New observations by a NASA space telescope that mapped the entire sky suggest that there are fewer potentially threatening asteroids in the solar system than previously thought.

The latest survey by the Wide-field Infrared Survey Explorer, or WISE, telescope found significantly fewer near-Earth asteroids in the mid-size range than previously estimated, according to NASA.

The findings also indicate NASA has found more than 90 percent of the largest near-Earth asteroids, including those the size of the one thought to be responsible for the dinosaurs' extinction 65 million years ago.

WISE surveyed the entire celestial sphere twice in infrared light from January 2010 to February 2011. The asteroid-hunting portion of the mission, called NEO (Near Earth Object) WISE, used the data to catalog more than 157,000 asteroids in the main belt and discovered more than 33,000 new ones.

NEOWISE allowed us to take a look at a more representative slice of the near-Earth asteroid numbers and make better estimates about the whole population. It's like a population census, where you poll a small group of people to draw conclusions about the entire country, said Amy Mainzer, lead author of the new study and principal investigator for the NEOWISE project at NASA's Jet Propulsion Laboratory in Pasadena, Calif.

The latest discovery tallies are roughly 19,500 mid-size near-Earth asteroids, down from an original estimate of 35,000 and suggests that the threat to Earth could be somewhat less than previously thought.

But most of these mid-size asteroids remain to be discovered. More research also is needed to determine if fewer mid-size objects (between 330 and 3,300 feet wide) also mean fewer that might threaten the Earth.

Meanwhile, the WISE data reveal only a small decline in the estimated numbers for the largest near-Earth asteroids, which are 3,300 feet (one kilometer) and larger. Scientists now believe there are 981 large near-Earth asteroids about the size of a small mountain, compared with the earlier estimate of 1000, of which 911 have been located and are being tracked.

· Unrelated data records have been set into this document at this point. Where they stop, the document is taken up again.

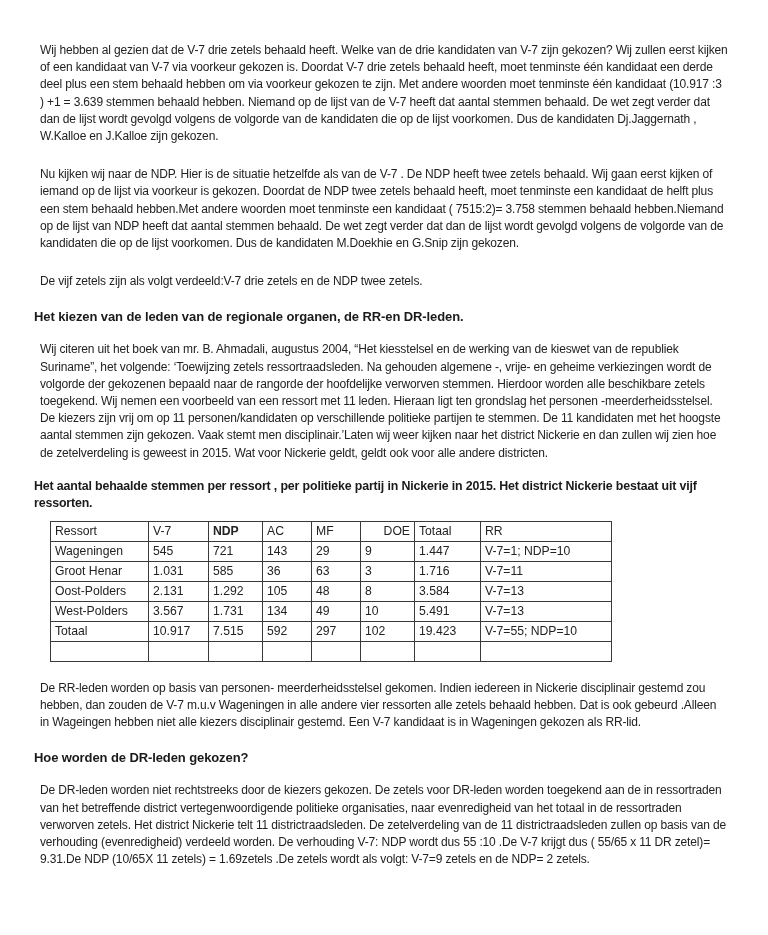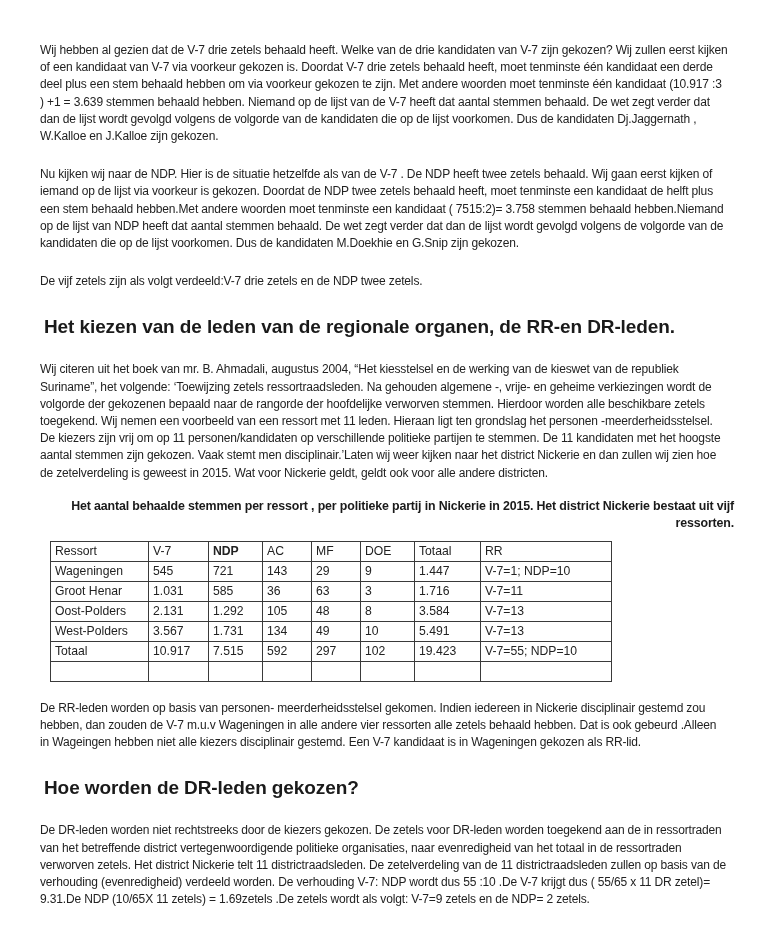"Het kiezen van de leden" h2.heading { font-size: 19px -> 13px; margin: 10px -> 0 }
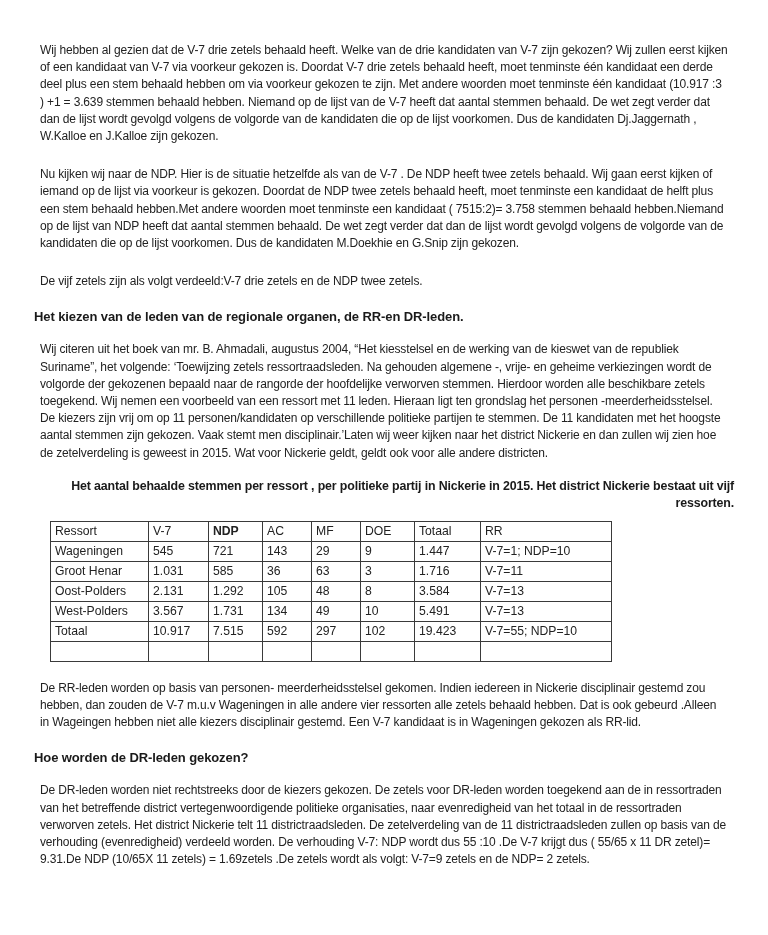"Het aantal behaalde stemmen per" p.caption { text-align: right -> none }
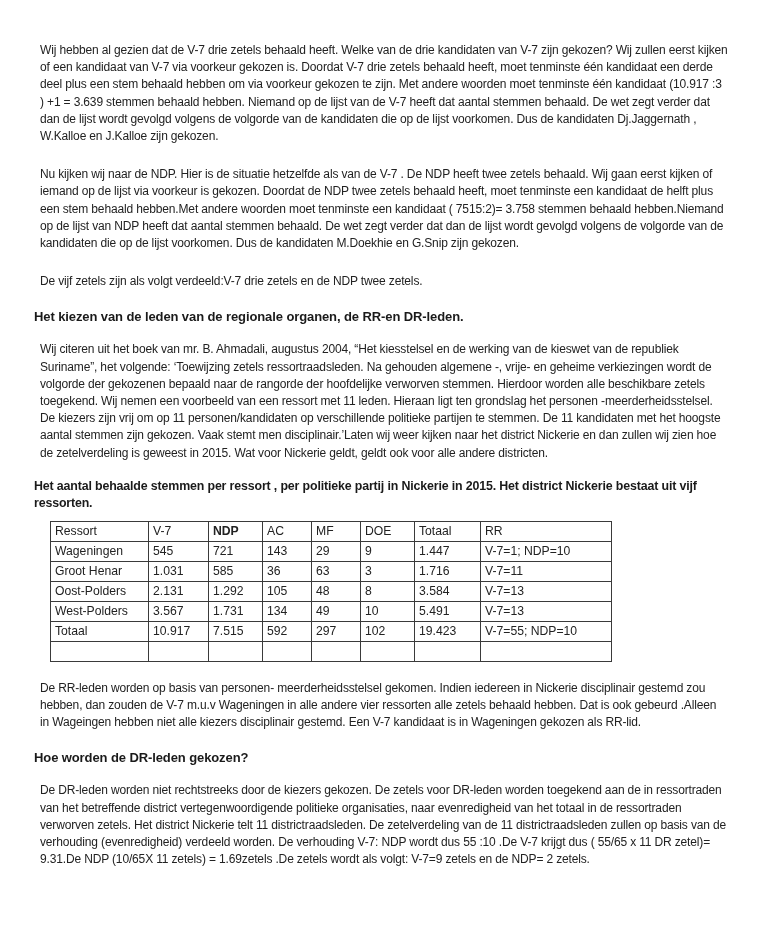"DOE" .c5 { text-align: none -> right }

None of the larger asteroids represents a threat to Earth in the next few centuries. It is believed that all near-Earth asteroids approximately six miles (10 kilometers) across, as big as the one thought to have wiped out the dinosaurs, have been found.

The risk of a really large asteroid impacting the Earth before we could find and warn of it has been substantially reduced, said Tim Spahr, the director of the Minor Planet Center at the Harvard Smithsonian Center for Astrophysics in Cambridge, Mass.